ABOUT THIS TASK -
Omitting all images, transcribe the listing word for word.

EXERCISE DATA -
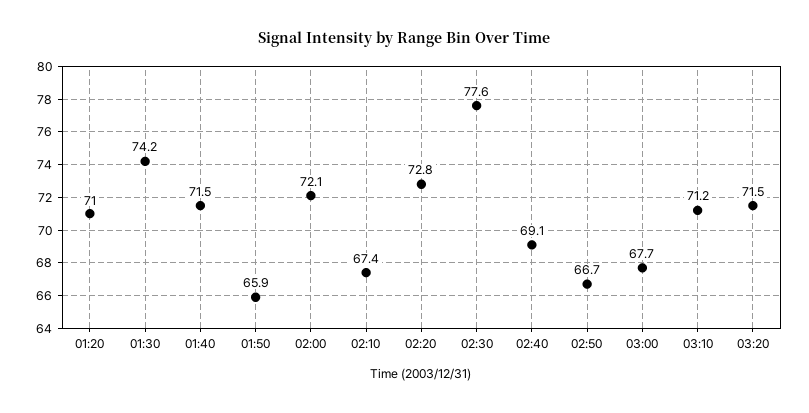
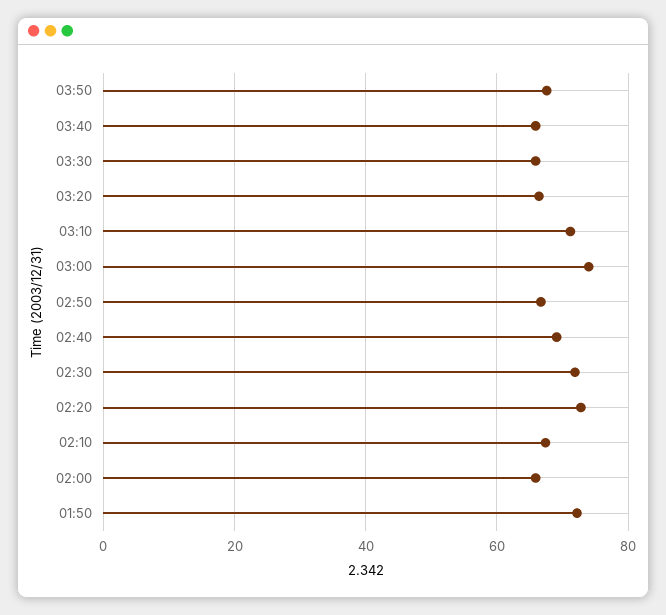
01:20: 71 -> none
01:30: 74.2 -> none
01:40: 71.5 -> none
01:50: 65.9 -> 72
02:00: 72.1 -> 66
02:30: 77.6 -> 72
03:00: 67.7 -> 74
03:20: 71.5 -> 66
03:50: none -> 68
03:40: none -> 66
03:30: none -> 66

SOLUTION TO THIS PROBLEM -
01:20: 71 -> none
01:30: 74.2 -> none
01:40: 71.5 -> none
01:50: 65.9 -> 72
02:00: 72.1 -> 66
02:30: 77.6 -> 72
03:00: 67.7 -> 74
03:20: 71.5 -> 66
03:50: none -> 68
03:40: none -> 66
03:30: none -> 66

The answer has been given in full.